= Xiaolin Zheng =

Chinese-American engineer and nanoscientist

Xiaolin Zheng is a Chinese and American engineer and nanoscientist.
Her research combines themes of combustion, nanomaterials, and energy, and has included fast combustion-based fabrication of nanoscale oxides, the application of flame-synthesized nanowires in catalytic converters and in water splitting, high energy density aluminum/graphene oxide fuels for aerospace and munitions propulsion applications, and the development of flexible solar cells and flexible electronics. She works at Stanford University as a professor of mechanical engineering and of energy science engineering, as a senior fellow at the Precourt Institute for Energy, and as associate dean for faculty affairs.

==Education and career==
Zheng is originally from Anshan.

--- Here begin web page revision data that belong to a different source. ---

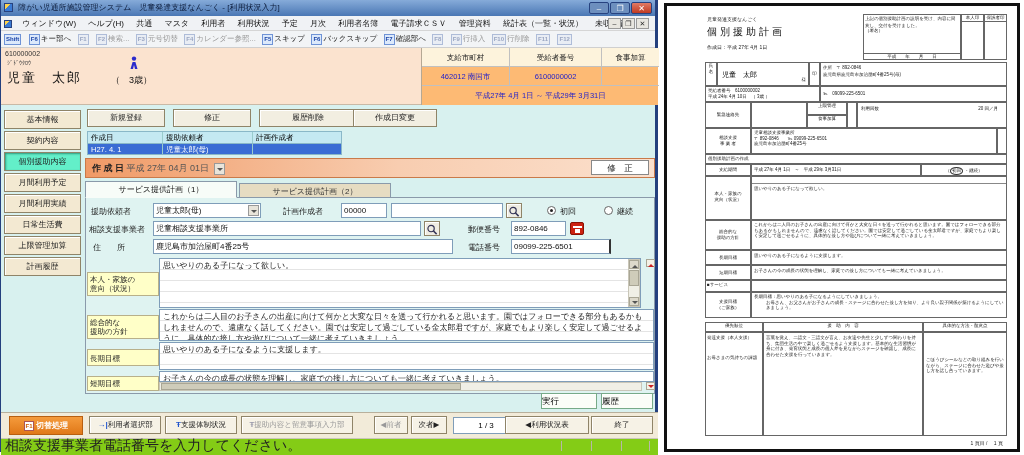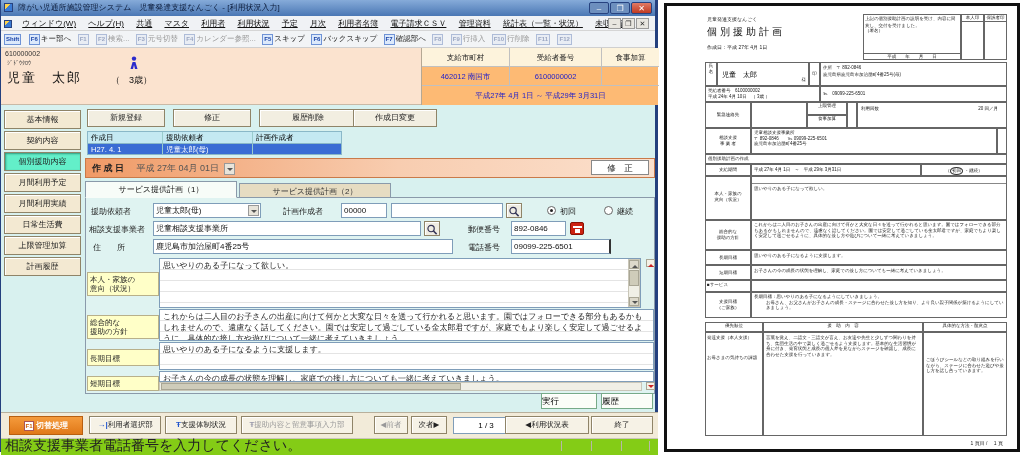--- a/index.html
+++ b/index.html
@@ -14,21 +14,21 @@
        color:#0b1b3a;font-size:8px;line-height:16px;white-space:nowrap;overflow:hidden;}
   .appicon{display:inline-block;width:9px;height:9px;margin:0 3px 0 3px;vertical-align:middle;
        background:linear-gradient(135deg,#ffd24a 0 40%,#3b7bd4 40% 100%);border:1px solid #27427f;}
   .wctrl{position:absolute;top:2px;height:12px;font-size:8px;line-height:11px;text-align:center;color:#fff;
        border:1px solid #27427f;border-radius:2px;}
   .wmin{right:46px;width:20px;background:#6d8fbe;}
   .wmax{right:25px;width:20px;background:#6d8fbe;}
   .wclose{right:3px;width:21px;background:linear-gradient(#e07a64,#c03a22);font-weight:bold;}
   .menubar{position:absolute;left:0;top:16px;width:100%;height:15px;background:#f0f2f5;border-bottom:1px solid #d5d5d5;
        font-size:8px;line-height:15px;color:#111;white-space:nowrap;overflow:hidden;}
-  .menubar .mi{display:inline-block;padding:0 5px;text-decoration:underline;}
+  .menubar .mi{display:inline-block;padding:0 5px;}
   .mdi{position:absolute;top:2px;width:13px;height:11px;background:#e8e6e0;border:1px solid #9a9a9a;
        font-size:7px;line-height:10px;text-align:center;color:#333;}
   .toolbar{position:absolute;left:0;top:31px;width:100%;height:17px;background:#f2f4f6;border-bottom:1px solid #cfcfcf;
        white-space:nowrap;overflow:hidden;padding:1px 0 0 2px;}
   .tbtn{display:inline-block;margin:1px 1px;font-size:7.5px;color:#222;vertical-align:top;line-height:12px;}
   .tbtn .fkey{display:inline-block;min-width:11px;height:11px;padding:0 1px;background:#dce9fb;border:1px solid #6f93d6;
        color:#1c45a8;font-size:6px;line-height:9px;text-align:center;font-weight:bold;vertical-align:middle;margin-right:1px;}
   .tbtn.dis{color:#999;}
   .tbtn.dis .fkey{background:#e9edf4;border-color:#aebcd8;color:#9aa6c2;}
   
@@ -221,21 +221,21 @@
       </div>
       <div class="drow">
         <div class="c1">H27. 4. 1</div>
         <div class="c2">児童太郎(母)</div>
         <div class="c3"></div>
       </div>
     </div>
 
     <div class="dateband">
       <span style="margin-left:6px;font-weight:bold">作 成 日</span>
-      <span style="margin-left:10px;color:#555">平成 27年 04月 01日</span>
+      <span style="color:#555">平成 27年 04月 01日</span>
       <span class="dd"></span>
       <span class="modbtn">修　正</span>
     </div>
 
     <div class="tab on" style="left:84px;width:152px">サービス提供計画（1）</div>
     <div class="tab off" style="left:238px;width:152px">サービス提供計画（2）</div>
     <div class="panel"></div>
 
     <div class="flabel" style="left:90px;top:206px">援助依頼者</div>
     <div class="input combo" style="left:152px;top:203px;width:108px">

She studied thermal engineering at Tsinghua University, graduating with a bachelor's degree in 2000. She continued her education in the Department of Mechanical and Aerospace Engineering at Princeton University, where she completed her Ph.D. in 2006. Her dissertation, Studies on ignition of hydrogen and hydrocarbons, was supervised by Chung K. Law.

After postdoctoral research in chemistry and chemical biology at Harvard University, she joined Stanford University as an assistant professor of mechanical engineering in 2007. She was promoted to associate professor in 2014, and to full professor in 2020.

==Recognition==
Zheng is a 2009 recipient of the Presidential Early Career Award for Scientists and Engineers.